I hope you've memorised your compass bearings, because they're not displayed anywhere close to the torpedo station. Oh, speaking of which, the artillery tank isn't in the S3 bay anymore, it docked at S5 during the last rearming and now you've launched the wrong one. You should have gone to the opposite side of the bridge to check! No, you can't reassign them manually. And you should really check the radar again because there are no audio notifications for most things and we never did sink that last boat.

I could name a handful of petty complaints, but that would be missing the point. The real difficulty I'm having is that it's far too much for one person to manage all this. Even if I was an ace pilot rather than the... I dunno, maybe six of hearts pilot I am, any time I was flying I'd be neglecting everything else. And perhaps I keep biting off more than I can chew, but any time I spend on tiny sorties to whittle safely away at an island is time that the enemy carrier will spend taking over two. I completely understand that spinning plates is the whole point of the design, but it's just too much for me. And I once did very well at a job where I had 21 inboxes and ran a system to co-ordinate a dozen departments on top of my official job.

But I have been enjoying it. Apart from some bad layout decisions, the redundant monitors on the port side, and the chairs getting in the way, I love ambling about my bridge. The ocean gets ludicrously choppy, rain and nightfall are lovely, and the music is faintly reminiscent of Deus Ex.

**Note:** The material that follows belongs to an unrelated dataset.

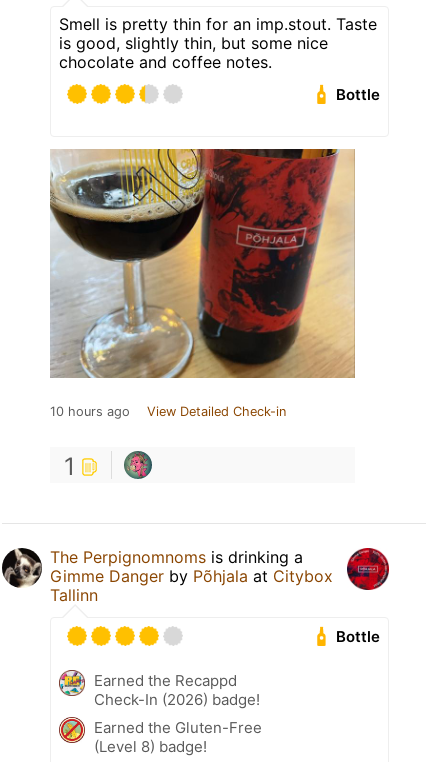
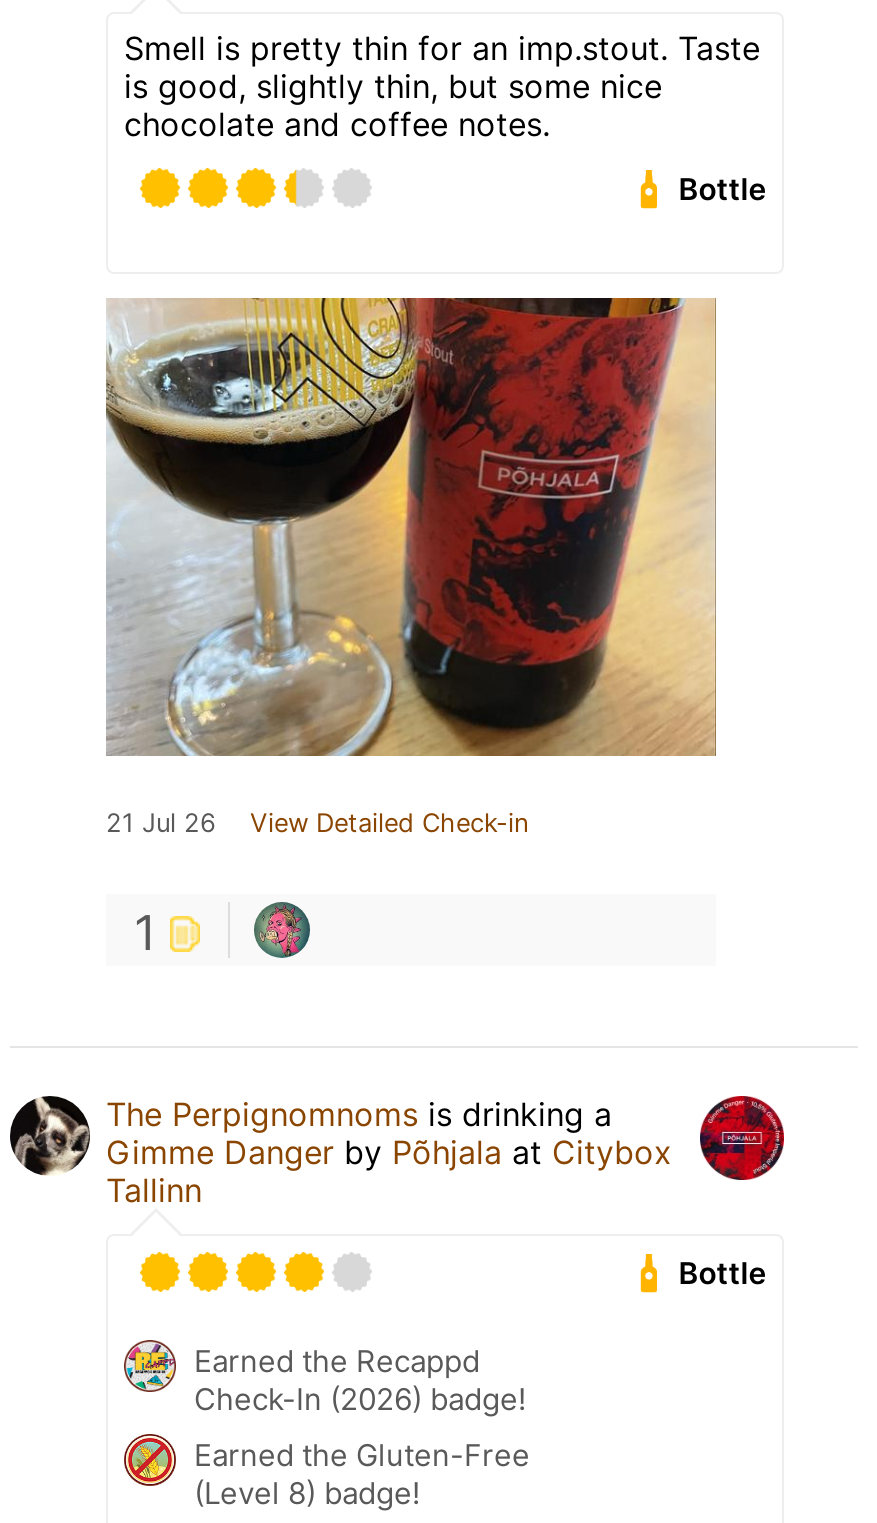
- 10 hours ago View Detailed Check-in
+ 21 Jul 26 View Detailed Check-in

Although it leans towards the sim rather than the action side, Carrier Command is far less fiddly than a dedicated flight game, and though small guns are a bit lacklustre, the cannon and missile strikes are lovely. I particularly like how the landscape will light up as the rocket trail of a cruise missile approaches, and I love that when you issue a launch order, you can then run down to the bays to watch the automated crane lift your bomber out and put it on the lift for takeoff. I do wish there were more dedicated turrets for manual control though. Hell, I'd settle for pulling an RPG out and taking aim from the deck when someone gets too close. But that's on me for not holding a chopper back as an escort, I suppose.

It's clear that even if my complaints are patched out or I simply rejig my brain enough to fully overlook them, Carrier Command 2 has a high skill ceiling. I don't know if I'll ever have enough time to devote to it, but I'll certainly be playing it some more, which says a lot about any game that demands so much time as a bare minimum. And there's one thing that's obvious: Carrier Command 2 is going to shine in co-op.

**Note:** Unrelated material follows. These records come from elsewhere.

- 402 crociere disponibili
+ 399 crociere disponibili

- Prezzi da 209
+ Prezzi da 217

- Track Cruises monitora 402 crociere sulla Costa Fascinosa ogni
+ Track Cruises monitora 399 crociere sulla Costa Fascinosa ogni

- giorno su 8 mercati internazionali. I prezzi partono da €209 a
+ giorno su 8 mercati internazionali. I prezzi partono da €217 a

It will need a group of friends like-minded enough to enjoy several minute stretches of someone steering the ship to the next island as much as sharing a tank seat, as much as splitting AI defences with a scout helicopter to keep the flak off the incoming jet bomber. It's there, too, where the lovely but entirely unused interior of the ship will come into its own as five or six friends agree on a house rule that you must go to your bunk while afk, and can only be recalled to the bridge if someone up there activates the alarm. I can already see myself patrolling the corridors, grumbling obsessively about who left the lights on. I have already stolen the elevator pitch "Sea Of Theives crossed with Arma" from Sam Greer, and canvassed several friends for potential hijinks.

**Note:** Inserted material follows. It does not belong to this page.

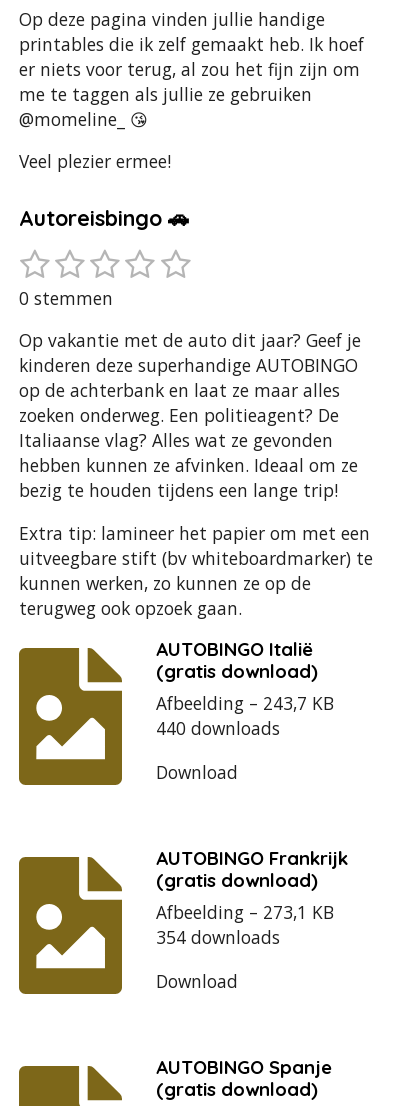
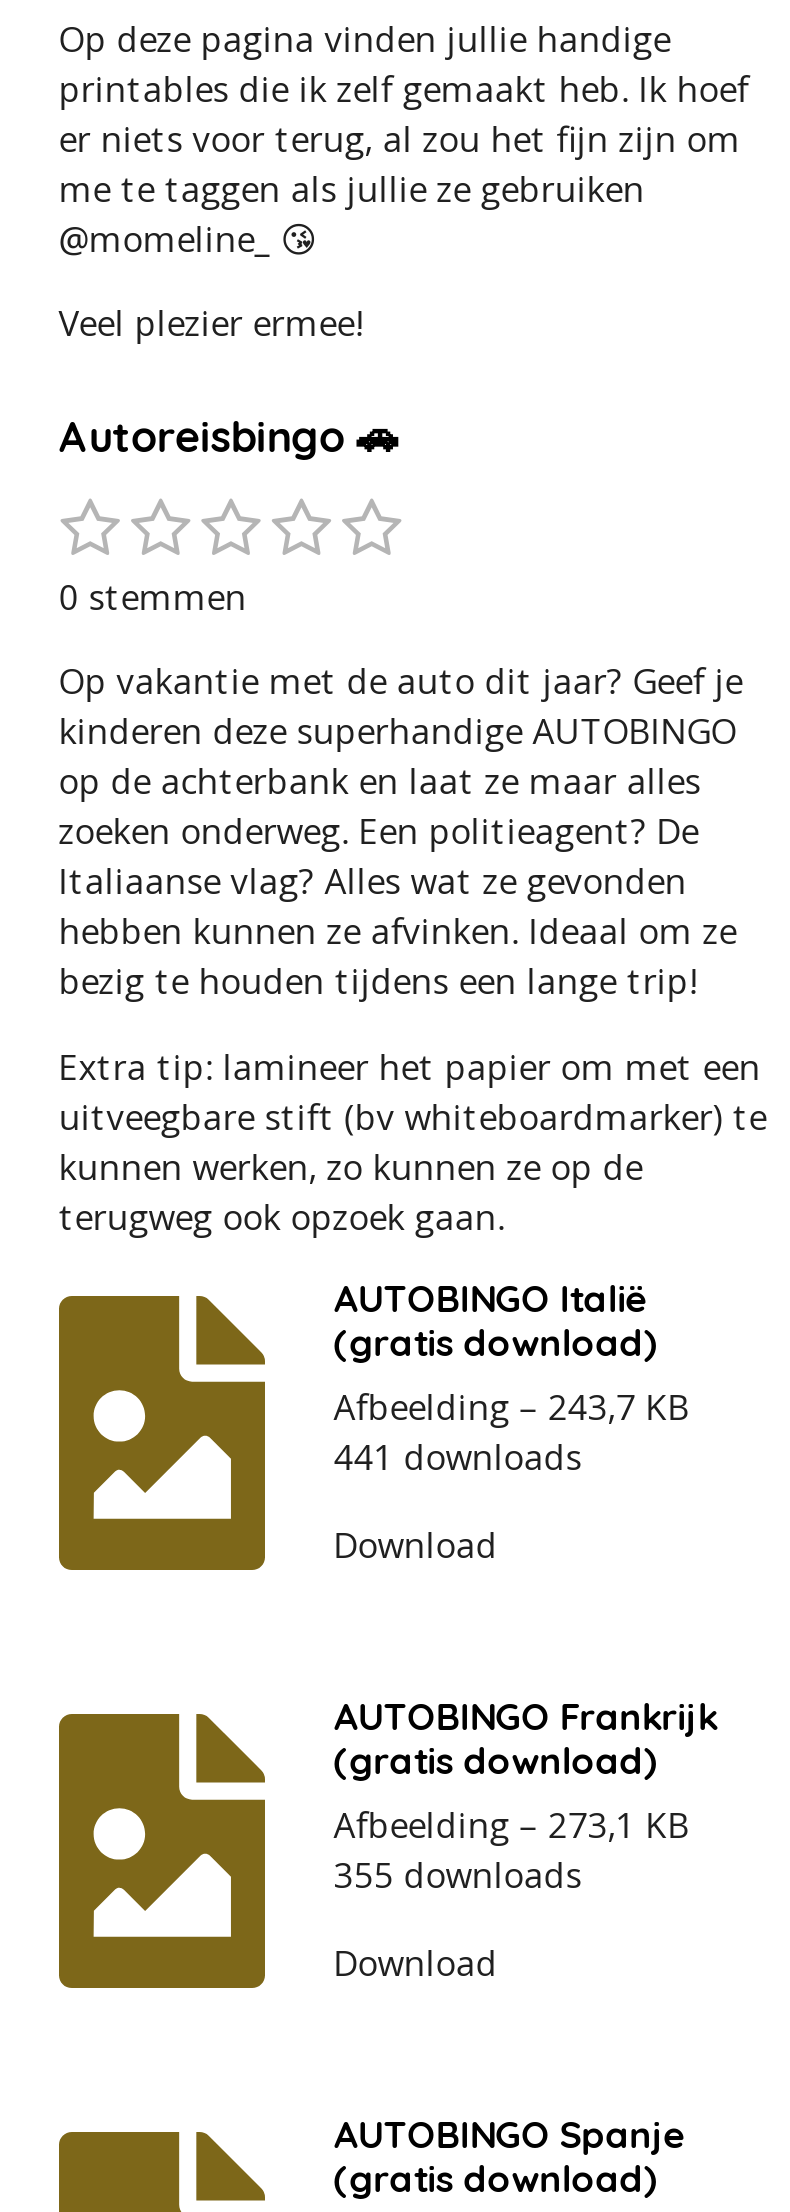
- 440 downloads
+ 441 downloads

- 354 downloads
+ 355 downloads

I'd be among the first to say "but it's good in co-op" doesn't count for most games, because most things are better with a friend, but this is definitely one that's crying out for it, and developers Geometa certainly seem to be aware of it judging by the custom game option to have 4 sides and up to 16 concurrent players. I can see potential for more game modes too (certainly some sort of training ground for test flights and the like would be welcome), but I have to go by what's here, and much as I enjoy a good stretch, what's here feels just out of my reach.